*Problem requirements*
Word for word, reproduce each line of the data below, omitting every image.
Provided records below:
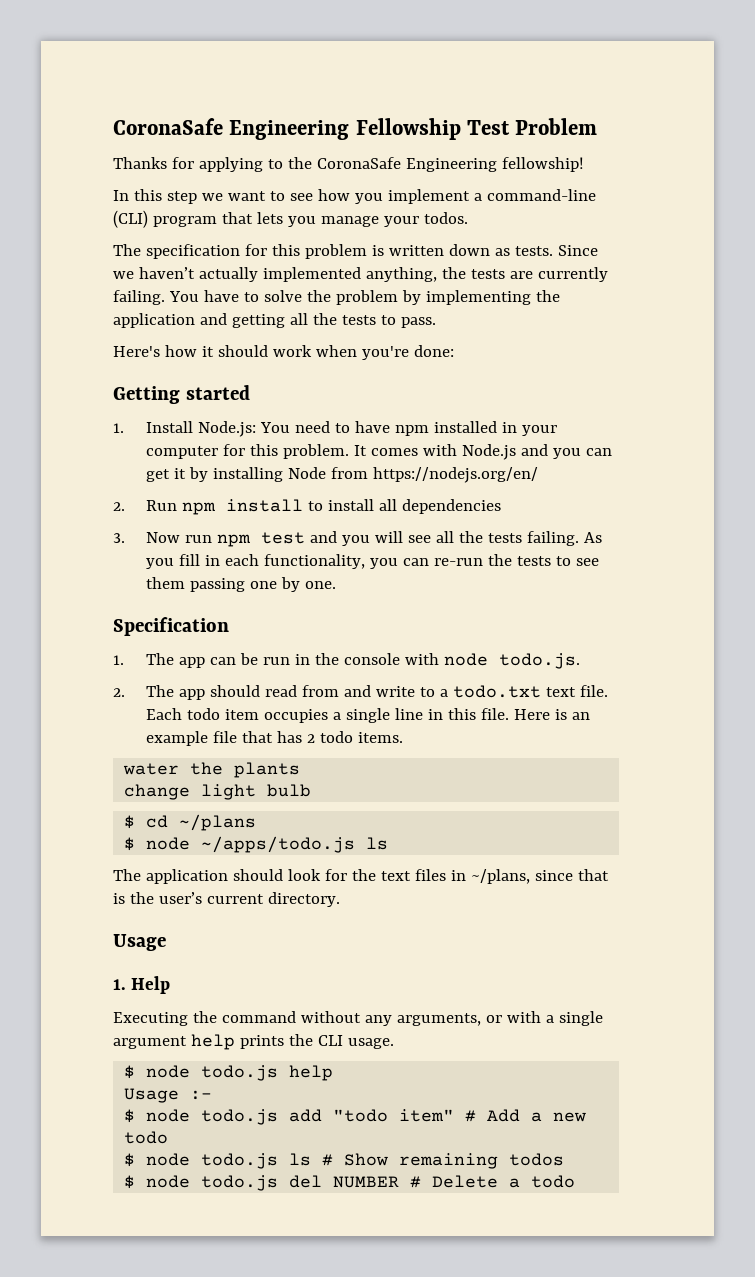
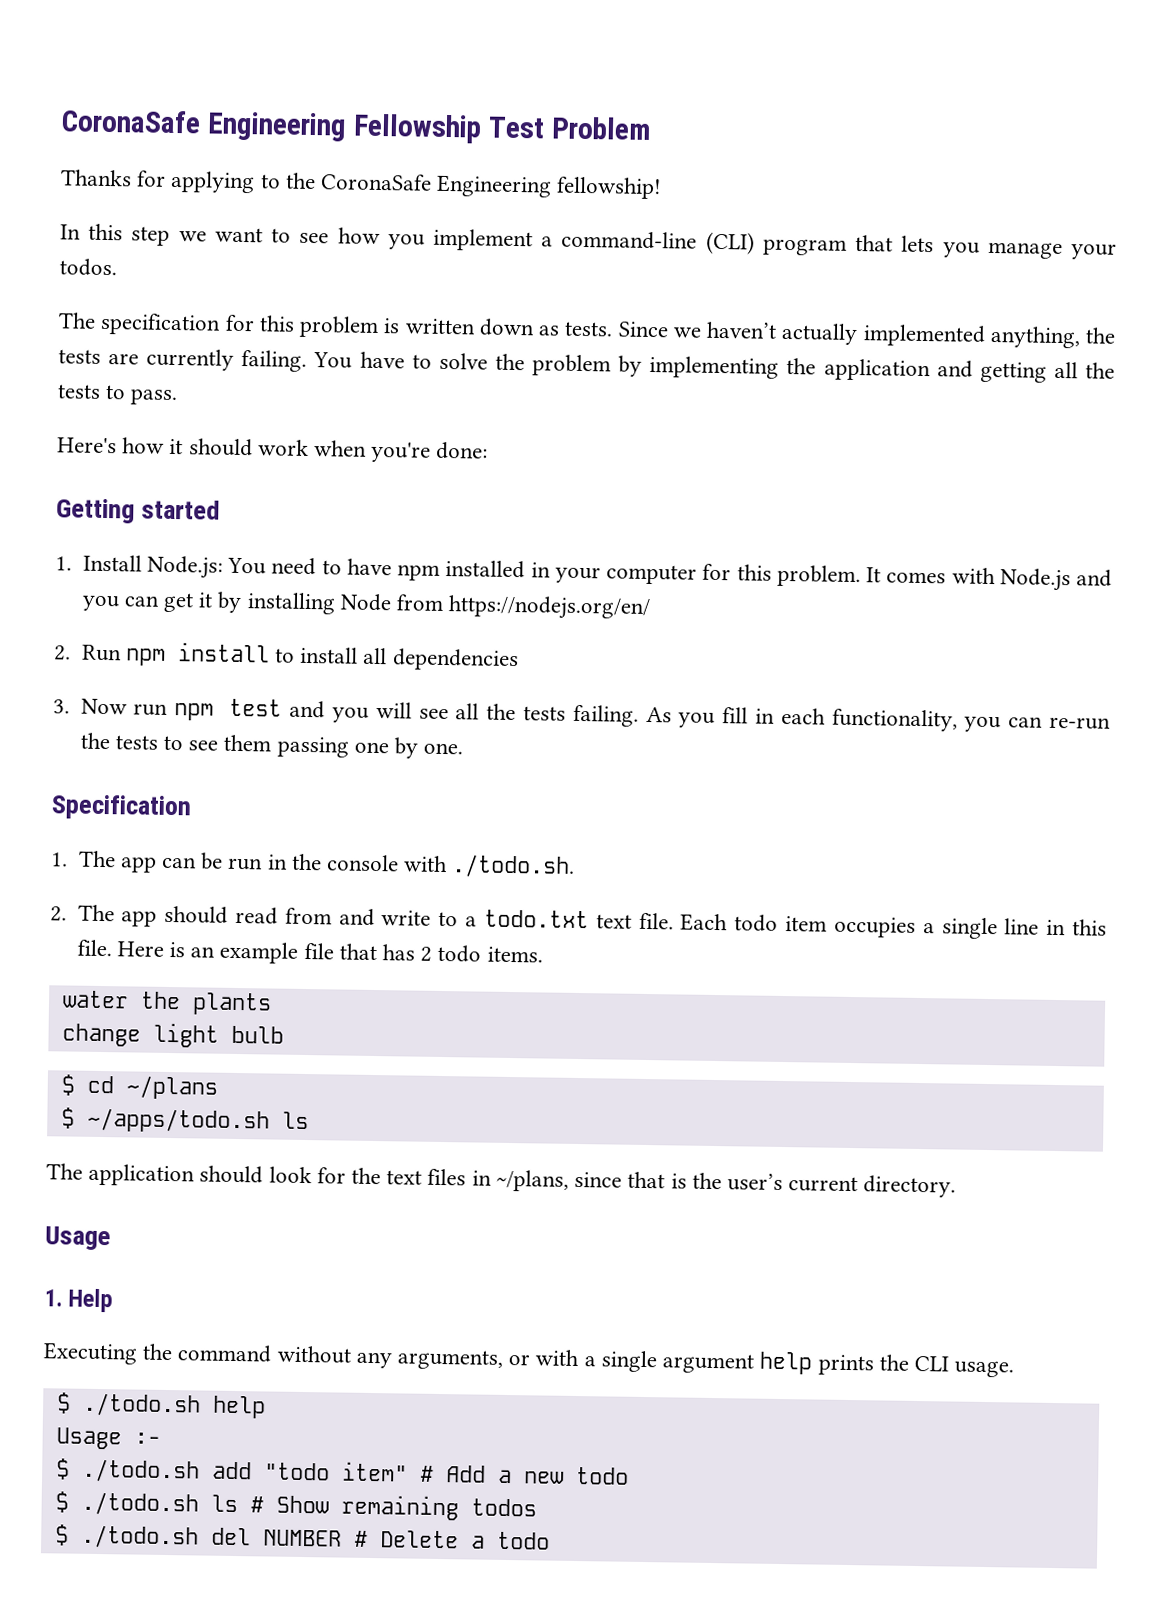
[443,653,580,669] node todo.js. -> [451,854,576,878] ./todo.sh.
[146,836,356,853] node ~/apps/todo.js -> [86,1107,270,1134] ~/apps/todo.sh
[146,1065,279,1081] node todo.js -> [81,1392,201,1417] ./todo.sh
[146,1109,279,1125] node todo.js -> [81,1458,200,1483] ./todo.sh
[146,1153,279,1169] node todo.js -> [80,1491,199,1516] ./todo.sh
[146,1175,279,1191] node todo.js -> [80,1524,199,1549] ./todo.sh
End of Provided records.
*Result below*
[443,653,580,669] node todo.js. -> [451,854,576,878] ./todo.sh.
[146,836,356,853] node ~/apps/todo.js -> [86,1107,270,1134] ~/apps/todo.sh
[146,1065,279,1081] node todo.js -> [81,1392,201,1417] ./todo.sh
[146,1109,279,1125] node todo.js -> [81,1458,200,1483] ./todo.sh
[146,1153,279,1169] node todo.js -> [80,1491,199,1516] ./todo.sh
[146,1175,279,1191] node todo.js -> [80,1524,199,1549] ./todo.sh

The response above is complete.